Panama Canal Travel Guide
Way back in 1534, the enterprising King of Spain Charles V put forward the idea of building a shipping canal across the Central American isthmus to connect the Caribbean and Pacific Oceans. But it was not until 1880 that the French took up the challenge, fresh from their triumph with the Suez Canal. The French attempt proved disastrous, daunted by disease and the inhospitable conditions that ended up claiming an estimated 22,000 lives before construction was abandoned in 1889. In 1904 the United States Government decided to give it a go, first setting to work to improve conditions for labourers, and on 15 August 1914, the cargo ship Ancon became the first of hundreds of thousands of vessels to traverse the canal, which has been hailed as one of the greatest engineering wonders of the world.
Today control of the canal has been handed over to the Republic of Panama, and it is not only trading ships that undertake the eight-hour trip through the canal, avoiding the long and treacherous route around Cape Horn at the tip of South America. Among the 14,000 ships a year that pass through the canal are hundreds of cruise liners carrying excited tourists, pleasure boats and ocean-going yachts. On the shore the canal provides a spectacle for thousands more tourists who flock to watch the ships pass by, making it one of the most popular attractions for those who holiday in cosmopolitan Panama City, from where the waterway stretches toward the Caribbean to the city of Colon.
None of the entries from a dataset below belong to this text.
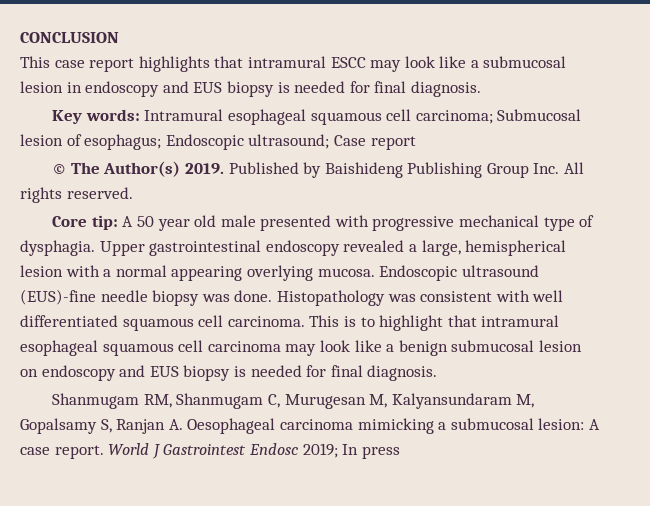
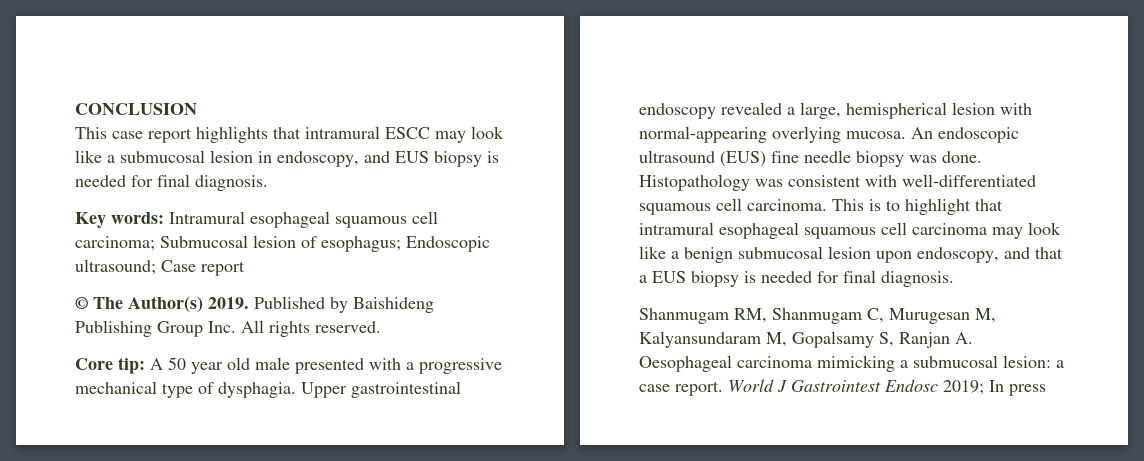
- This case report highlights that intramural ESCC may look like a submucosal lesion in endoscopy and EUS biopsy is needed for final diagnosis.
+ This case report highlights that intramural ESCC may look like a submucosal lesion in endoscopy, and EUS biopsy is needed for final diagnosis.
- Core tip: A 50 year old male presented with progressive mechanical type of dysphagia.
+ Core tip: A 50 year old male presented with a progressive mechanical type of dysphagia.
- Upper gastrointestinal endoscopy revealed a large, hemispherical lesion with a normal appearing overlying mucosa. Endoscopic ultrasound (EUS)-fine needle biopsy was done.
+ Upper gastrointestinal endoscopy revealed a large, hemispherical lesion with normal-appearing overlying mucosa. An endoscopic ultrasound (EUS) fine needle biopsy was done.
- Histopathology was consistent with well differentiated squamous cell carcinoma.
+ Histopathology was consistent with well-differentiated squamous cell carcinoma.
- This is to highlight that intramural esophageal squamous cell carcinoma may look like a benign submucosal lesion on endoscopy and EUS biopsy is needed for final diagnosis.
+ This is to highlight that intramural esophageal squamous cell carcinoma may look like a benign submucosal lesion upon endoscopy, and that a EUS biopsy is needed for final diagnosis.
- Shanmugam RM, Shanmugam C, Murugesan M, Kalyansundaram M, Gopalsamy S, Ranjan A. Oesophageal carcinoma mimicking a submucosal lesion: A case report.
+ Shanmugam RM, Shanmugam C, Murugesan M, Kalyansundaram M, Gopalsamy S, Ranjan A. Oesophageal carcinoma mimicking a submucosal lesion: a case report.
The canal is made up of a series of locks and lakes, including the massive Lake Gatun, which was created by flooding acres of forest during construction. Another of the most spectacular parts of the canal is the Culebra Cut (formerly called Gaillard Cut), where labourers hacked their way through nine miles of solid rock. Cruising through the canal is a spectacular experience, more like sailing along a natural tropical river overhung with lush jungle foliage, than travelling along a man-made waterway.